### WORK TO BE COMPLETED
Copy exactly the lines from the start of the data below through the one that carries "ENDRA II FLEECE", and only those.

### SUPPLIED RECORDS
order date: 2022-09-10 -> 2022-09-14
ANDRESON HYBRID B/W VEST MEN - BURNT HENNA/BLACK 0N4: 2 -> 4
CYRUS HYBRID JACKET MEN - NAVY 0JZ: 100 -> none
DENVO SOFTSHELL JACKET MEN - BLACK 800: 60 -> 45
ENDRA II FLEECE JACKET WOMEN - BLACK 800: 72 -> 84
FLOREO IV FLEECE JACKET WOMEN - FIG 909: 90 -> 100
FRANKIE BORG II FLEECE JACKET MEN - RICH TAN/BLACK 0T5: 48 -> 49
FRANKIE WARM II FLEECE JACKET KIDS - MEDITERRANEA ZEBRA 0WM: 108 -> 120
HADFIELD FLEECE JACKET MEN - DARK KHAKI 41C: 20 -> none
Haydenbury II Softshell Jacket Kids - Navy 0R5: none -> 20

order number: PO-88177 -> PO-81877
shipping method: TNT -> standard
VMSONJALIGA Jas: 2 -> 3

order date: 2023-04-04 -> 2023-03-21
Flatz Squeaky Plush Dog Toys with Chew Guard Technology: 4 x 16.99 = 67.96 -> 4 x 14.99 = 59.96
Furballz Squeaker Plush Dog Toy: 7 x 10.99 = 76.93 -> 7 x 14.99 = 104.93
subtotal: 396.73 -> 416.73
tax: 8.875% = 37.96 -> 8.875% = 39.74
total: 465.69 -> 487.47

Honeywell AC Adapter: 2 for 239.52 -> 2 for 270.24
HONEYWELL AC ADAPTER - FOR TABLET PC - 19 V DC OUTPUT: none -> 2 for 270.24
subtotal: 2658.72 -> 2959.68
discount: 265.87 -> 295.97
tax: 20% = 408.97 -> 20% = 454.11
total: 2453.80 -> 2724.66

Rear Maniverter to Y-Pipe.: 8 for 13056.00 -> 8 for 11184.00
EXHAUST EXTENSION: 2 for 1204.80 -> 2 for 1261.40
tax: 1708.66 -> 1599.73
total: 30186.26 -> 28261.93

### YOUR SOLUTION
order date: 2022-09-10 -> 2022-09-14
ANDRESON HYBRID B/W VEST MEN - BURNT HENNA/BLACK 0N4: 2 -> 4
CYRUS HYBRID JACKET MEN - NAVY 0JZ: 100 -> none
DENVO SOFTSHELL JACKET MEN - BLACK 800: 60 -> 45
ENDRA II FLEECE JACKET WOMEN - BLACK 800: 72 -> 84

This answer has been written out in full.